D’abord proche des arts textiles, Claudine Péters-Ropsy a très vite choisi une voie oblique pour parler de la nature. Aussi curieux que cela paraisse, tout l’œuvre actuel est initié par les structures végétales blanches et noires des débuts et les grands tableaux en pâte de papier taillés dans la plénitude d’un bleu absolu qui transcende toute mémoire. Les textures minérales et les stèles ont suivi avec leurs gris pâles tramés de blanc, leurs anthracites flambés de rouille et de noir scintillant, leurs ocres blonds. Puis les terres vertes martelées, intrigantes, lointain écho au bleu des débuts et les marouflages qui diluent et explosent leurs pigments dans les ravines du papier, irriguant une multitude de visions scintillantes. Un même fil court à travers eux.
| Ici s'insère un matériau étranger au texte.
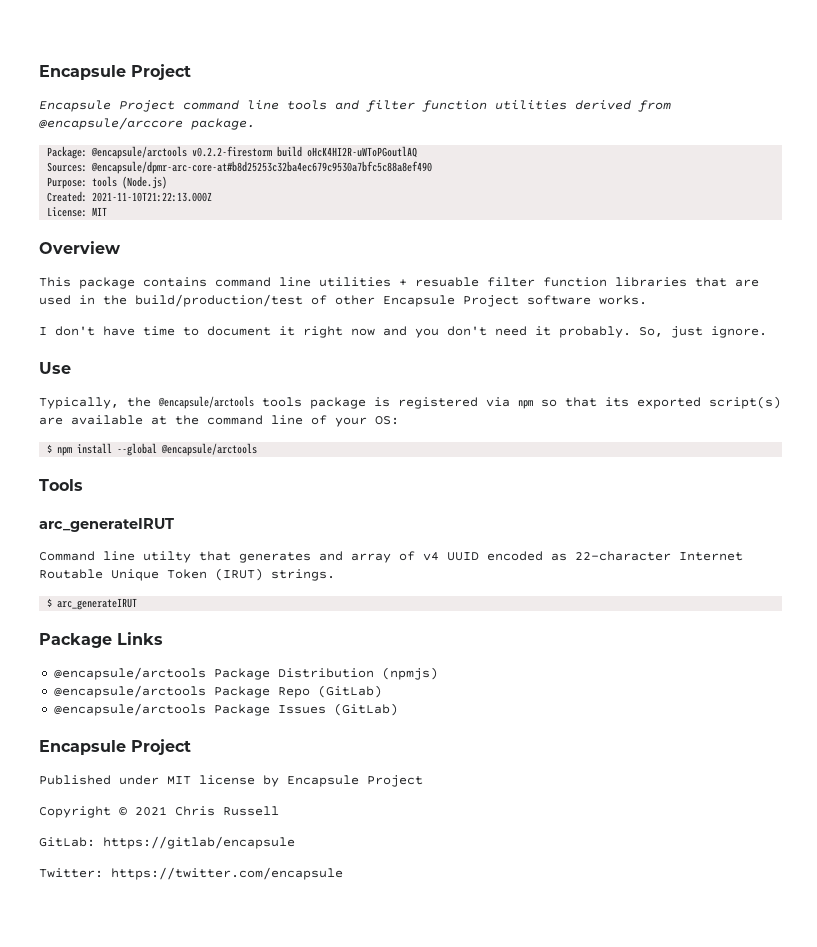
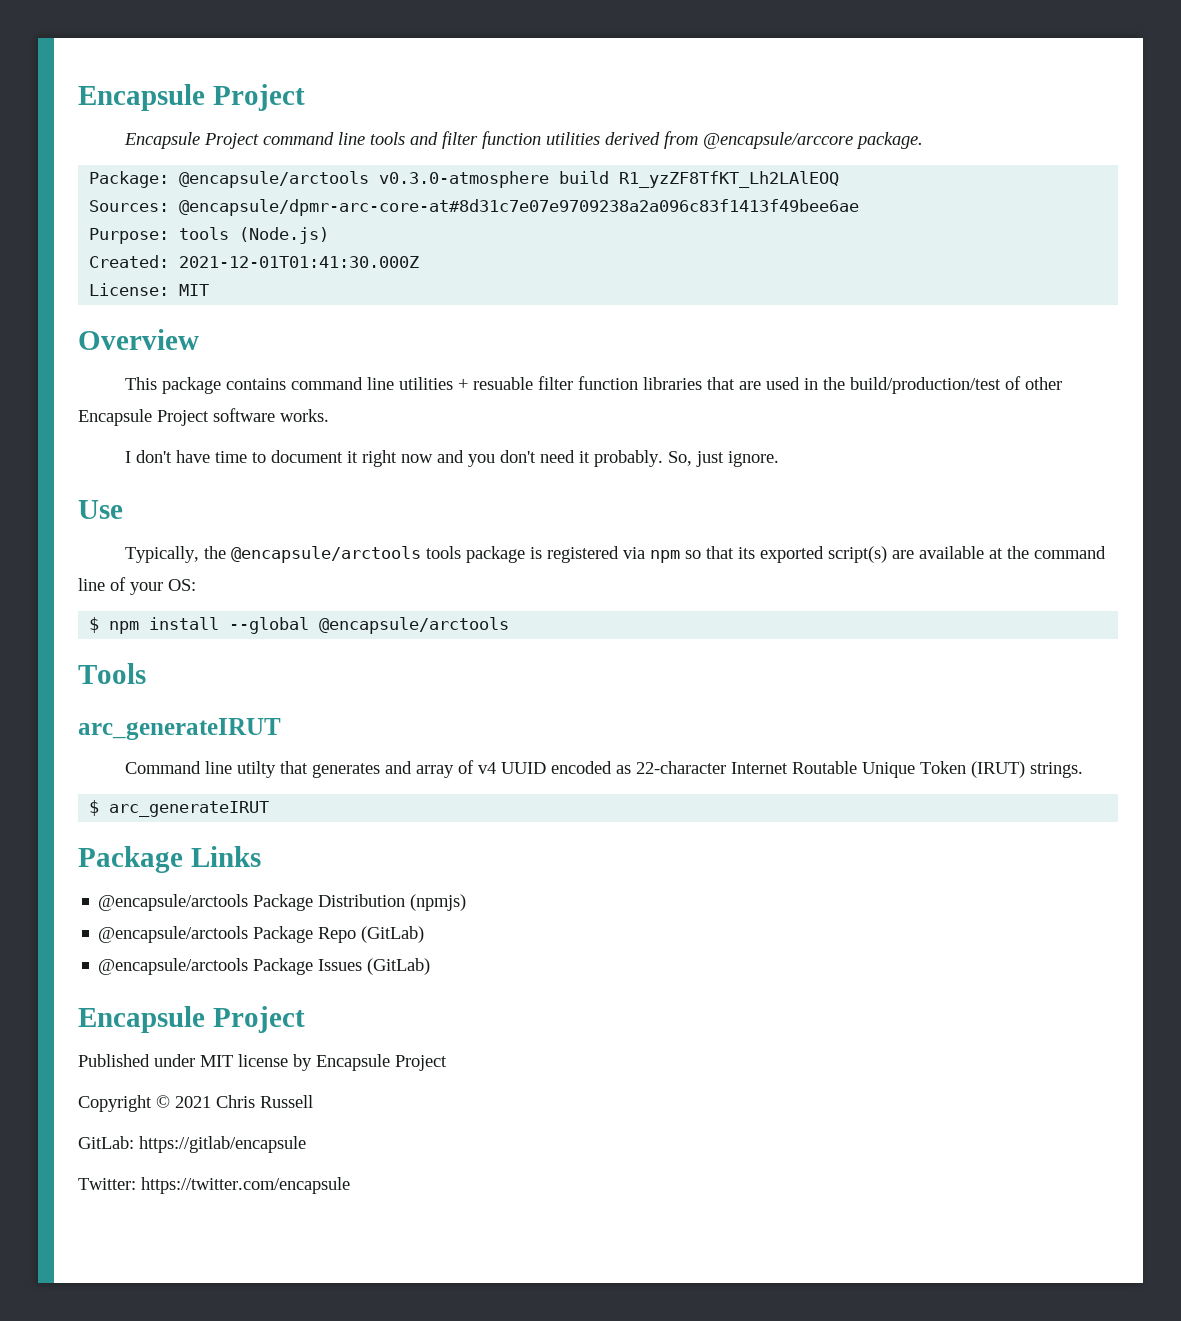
- Package: @encapsule/arctools v0.2.2-firestorm build oHcK4HI2R-uWToPGoutlAQ
+ Package: @encapsule/arctools v0.3.0-atmosphere build R1_yzZF8TfKT_Lh2LAlEOQ
- Sources: @encapsule/dpmr-arc-core-at#b8d25253c32ba4ec679c9530a7bfc5c88a8ef490
+ Sources: @encapsule/dpmr-arc-core-at#8d31c7e07e9709238a2a096c83f1413f49bee6ae
- Created: 2021-11-10T21:22:13.000Z
+ Created: 2021-12-01T01:41:30.000Z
Une même obstination creuse, exploite, épuise ces différentes filières.

Danielle Gillemon, 2014 

Papiers de riz marouflés, encres de Chine et pigments en veine d’extases, de coulées, de traces, d’eau qui aspire et fluidifie, craquelures et bulles, forêt de rêve, veines, cellules, sang qui coule... Tout un jeu, un feu, de l’univers émerge de tels papiers presque flottés, voire incendiés.
Rivières et strates, rythmes et chants, carrés, rectangles, diversions, l’aléatoire au bout du pinceau...
 
                               ... Extrait du catalogue Terre de silence Musée des Beaux-Arts de Verviers
Roger Pierre Turine, Avril 2014
 
 Née à Uccle en1940, Claudine Péters-Ropsy vit et travaille à Ohain. Elle a participé à de nombreuse expositions collectives et personnelles. Elle est diplômée de l’Ecole Nationale supérieure des Arts Visuels de la Cambre.